START DATA EXTRACTS
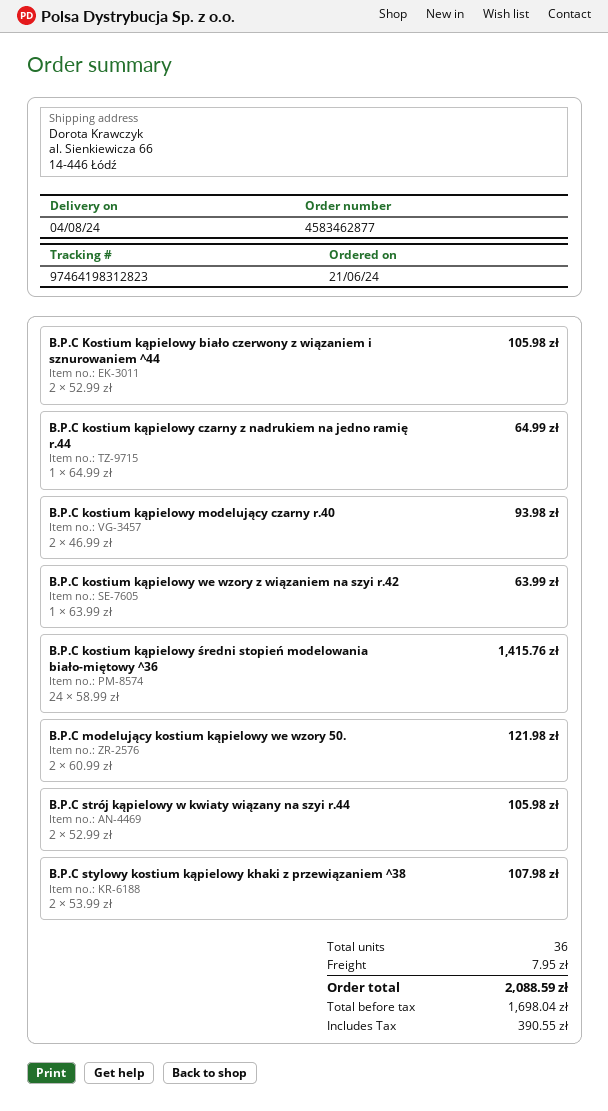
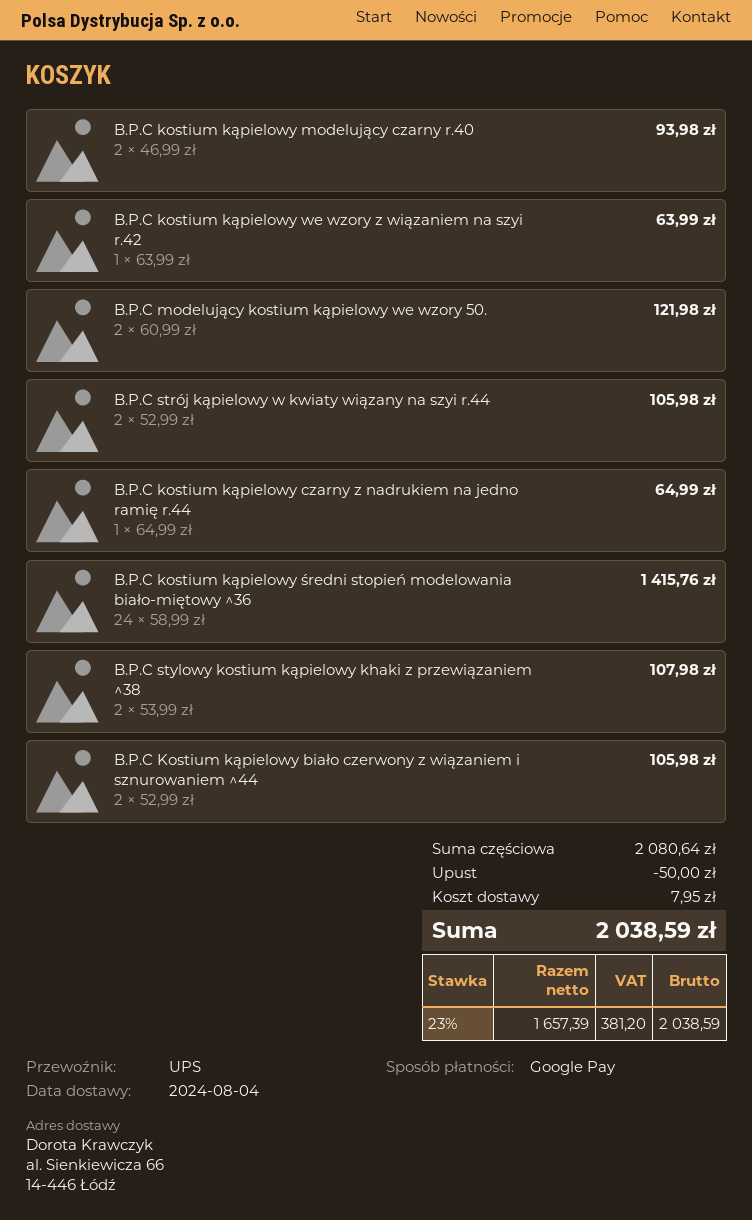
discount: none -> 50.00
net: 1698.04 -> 1657.39
tax: 390.55 -> 381.20
total: 2088.59 -> 2038.59

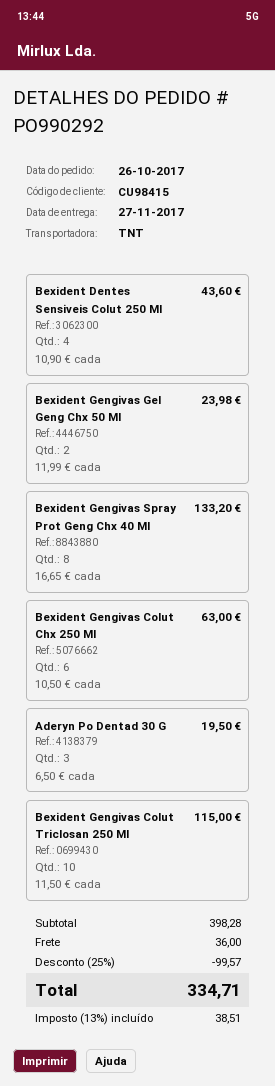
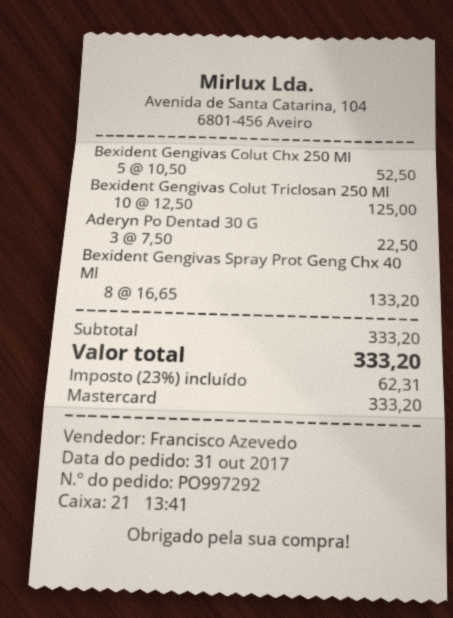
order number: PO990292 -> PO997292
order date: 2017-10-26 -> 2017-10-31
Bexident Dentes Sensiveis Colut 250 Ml: 4 x 10.90 = 43.60 -> none
Bexident Gengivas Gel Geng Chx 50 Ml: 2 x 11.99 = 23.98 -> none
Bexident Gengivas Colut Chx 250 Ml: 6 x 10.50 = 63.00 -> 5 x 10.50 = 52.50
Aderyn Po Dentad 30 G: 3 x 6.50 = 19.50 -> 3 x 7.50 = 22.50
Bexident Gengivas Colut Triclosan 250 Ml: 10 x 11.50 = 115.00 -> 10 x 12.50 = 125.00
subtotal: 398.28 -> 333.20
discount: 25% = 99.57 -> none
shipping: 36.00 -> none
tax: 13% = 38.51 -> 23% = 62.31
total: 334.71 -> 333.20

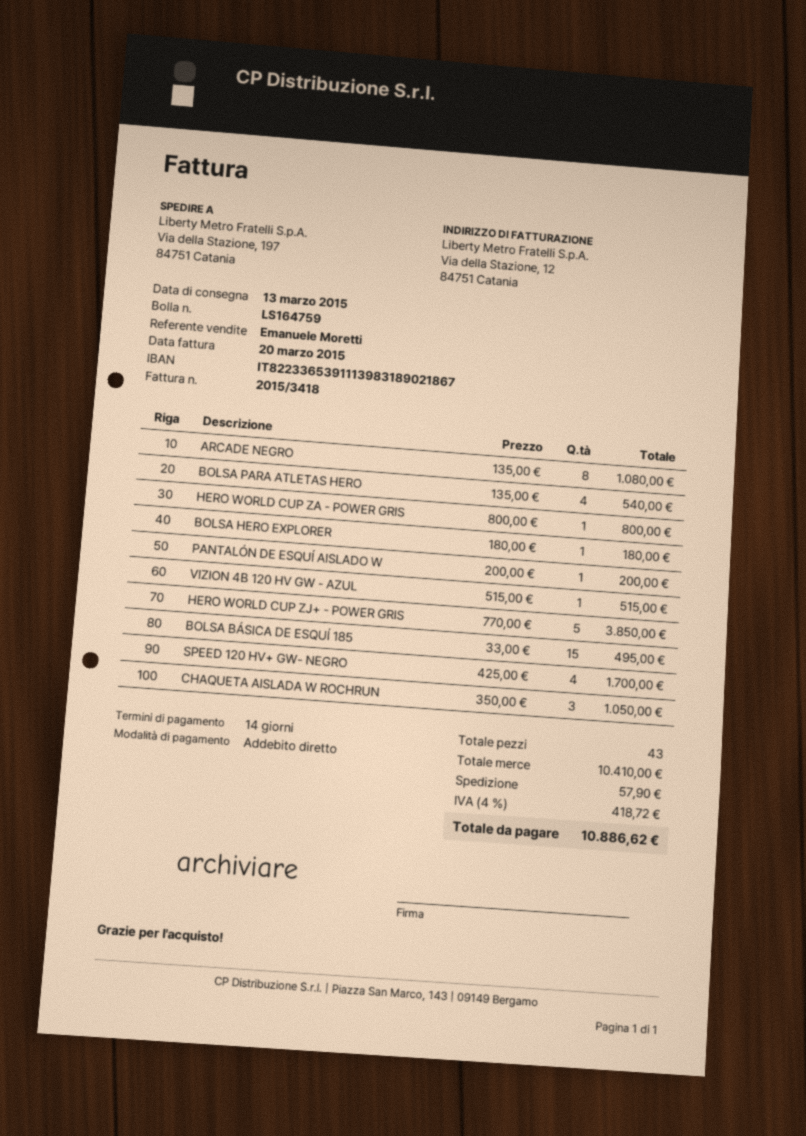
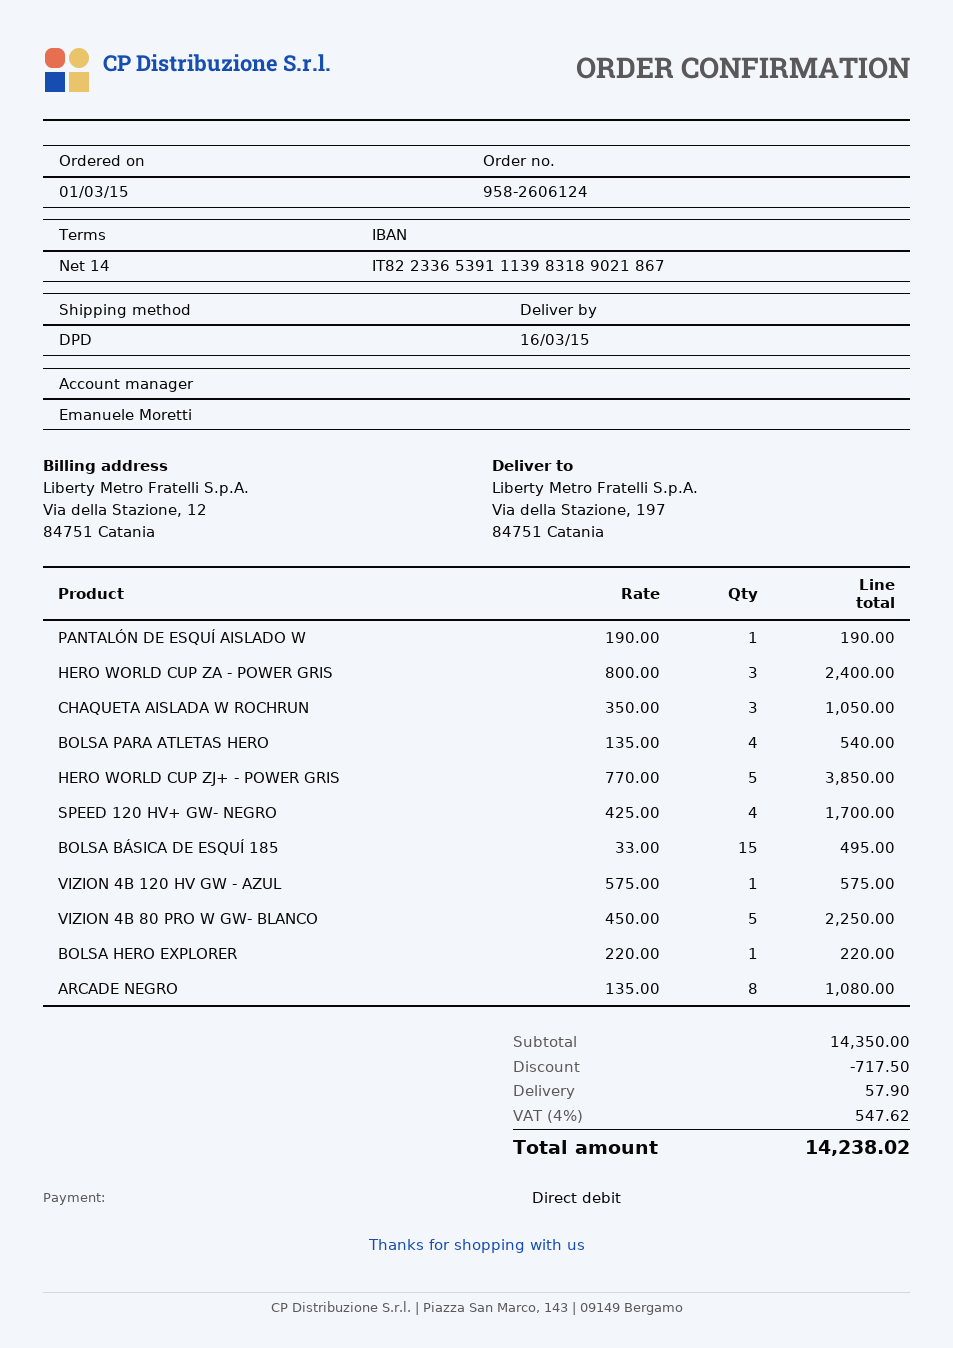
delivery date: 2015-03-13 -> 2015-03-16
HERO WORLD CUP ZA - POWER GRIS: 1 x 800.00 = 800.00 -> 3 x 800.00 = 2400.00
BOLSA HERO EXPLORER: 1 x 180.00 = 180.00 -> 1 x 220.00 = 220.00
PANTALÓN DE ESQUÍ AISLADO W: 1 x 200.00 = 200.00 -> 1 x 190.00 = 190.00
VIZION 4B 120 HV GW - AZUL: 1 x 515.00 = 515.00 -> 1 x 575.00 = 575.00
VIZION 4B 80 PRO W GW- BLANCO: none -> 5 x 450.00 = 2250.00
subtotal: 10410.00 -> 14350.00
discount: none -> 717.50
tax: 4% = 418.72 -> 4% = 547.62
total: 10886.62 -> 14238.02

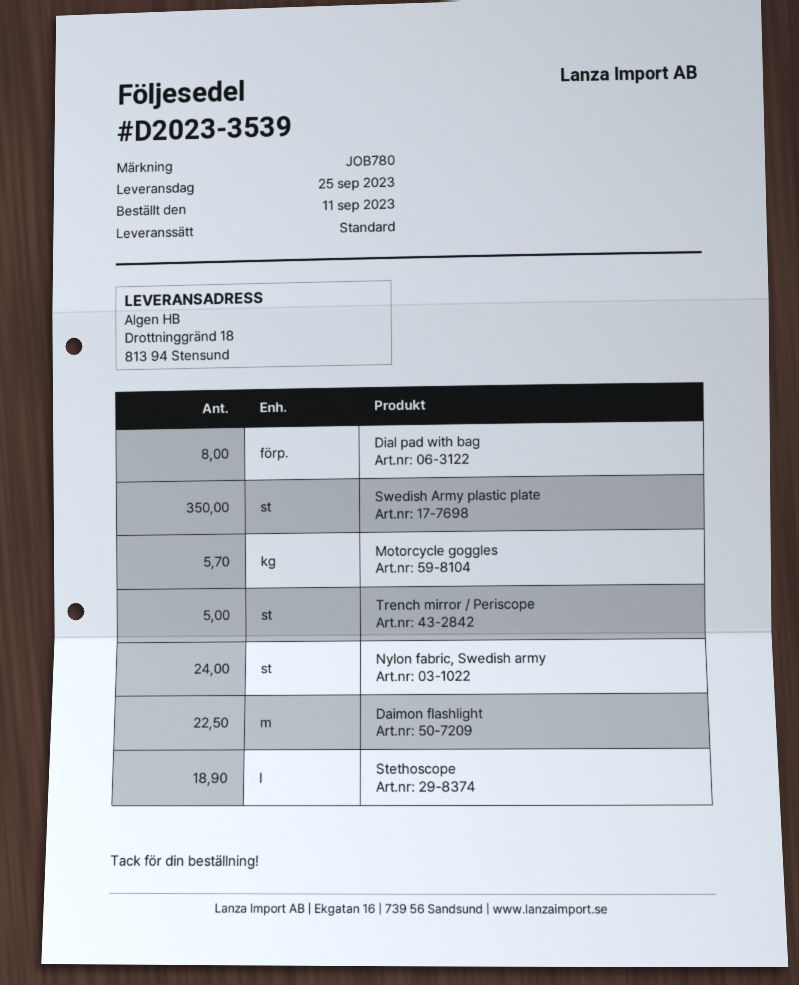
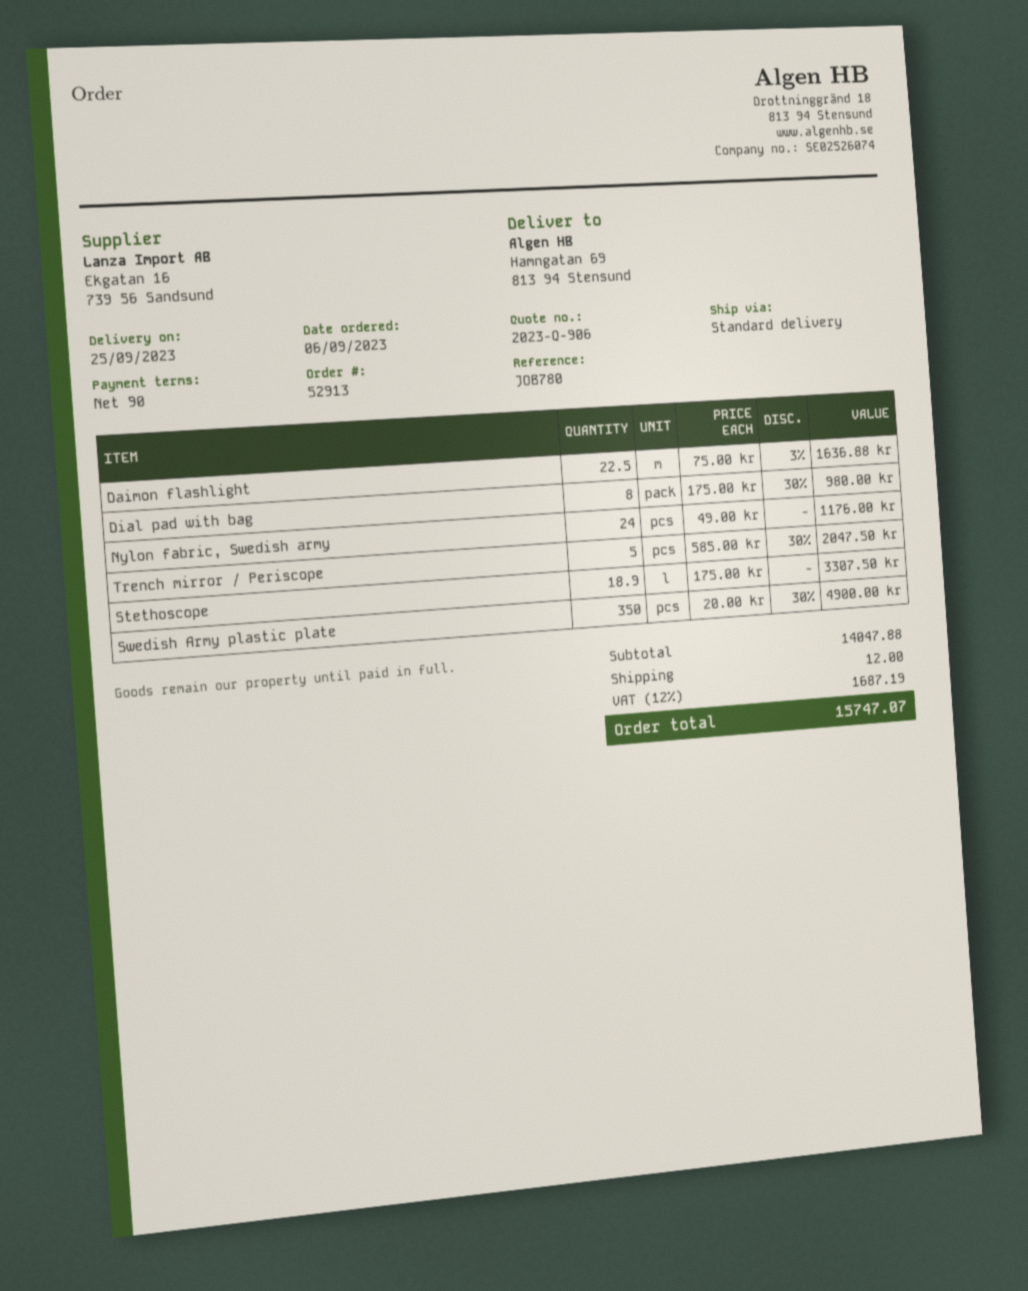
order date: 2023-09-11 -> 2023-09-06
ship to: Drottninggränd 18, 813 94 Stensund -> Hamngatan 69, 813 94 Stensund
Motorcycle goggles: 5.7 -> none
END DATA EXTRACTS
● **ACTION ITEM**
What you return must match the records line for line, with the pictures left out.

● **ANSWER TO THIS PROBLEM**
discount: none -> 50.00
net: 1698.04 -> 1657.39
tax: 390.55 -> 381.20
total: 2088.59 -> 2038.59

order number: PO990292 -> PO997292
order date: 2017-10-26 -> 2017-10-31
Bexident Dentes Sensiveis Colut 250 Ml: 4 x 10.90 = 43.60 -> none
Bexident Gengivas Gel Geng Chx 50 Ml: 2 x 11.99 = 23.98 -> none
Bexident Gengivas Colut Chx 250 Ml: 6 x 10.50 = 63.00 -> 5 x 10.50 = 52.50
Aderyn Po Dentad 30 G: 3 x 6.50 = 19.50 -> 3 x 7.50 = 22.50
Bexident Gengivas Colut Triclosan 250 Ml: 10 x 11.50 = 115.00 -> 10 x 12.50 = 125.00
subtotal: 398.28 -> 333.20
discount: 25% = 99.57 -> none
shipping: 36.00 -> none
tax: 13% = 38.51 -> 23% = 62.31
total: 334.71 -> 333.20

delivery date: 2015-03-13 -> 2015-03-16
HERO WORLD CUP ZA - POWER GRIS: 1 x 800.00 = 800.00 -> 3 x 800.00 = 2400.00
BOLSA HERO EXPLORER: 1 x 180.00 = 180.00 -> 1 x 220.00 = 220.00
PANTALÓN DE ESQUÍ AISLADO W: 1 x 200.00 = 200.00 -> 1 x 190.00 = 190.00
VIZION 4B 120 HV GW - AZUL: 1 x 515.00 = 515.00 -> 1 x 575.00 = 575.00
VIZION 4B 80 PRO W GW- BLANCO: none -> 5 x 450.00 = 2250.00
subtotal: 10410.00 -> 14350.00
discount: none -> 717.50
tax: 4% = 418.72 -> 4% = 547.62
total: 10886.62 -> 14238.02

order date: 2023-09-11 -> 2023-09-06
ship to: Drottninggränd 18, 813 94 Stensund -> Hamngatan 69, 813 94 Stensund
Motorcycle goggles: 5.7 -> none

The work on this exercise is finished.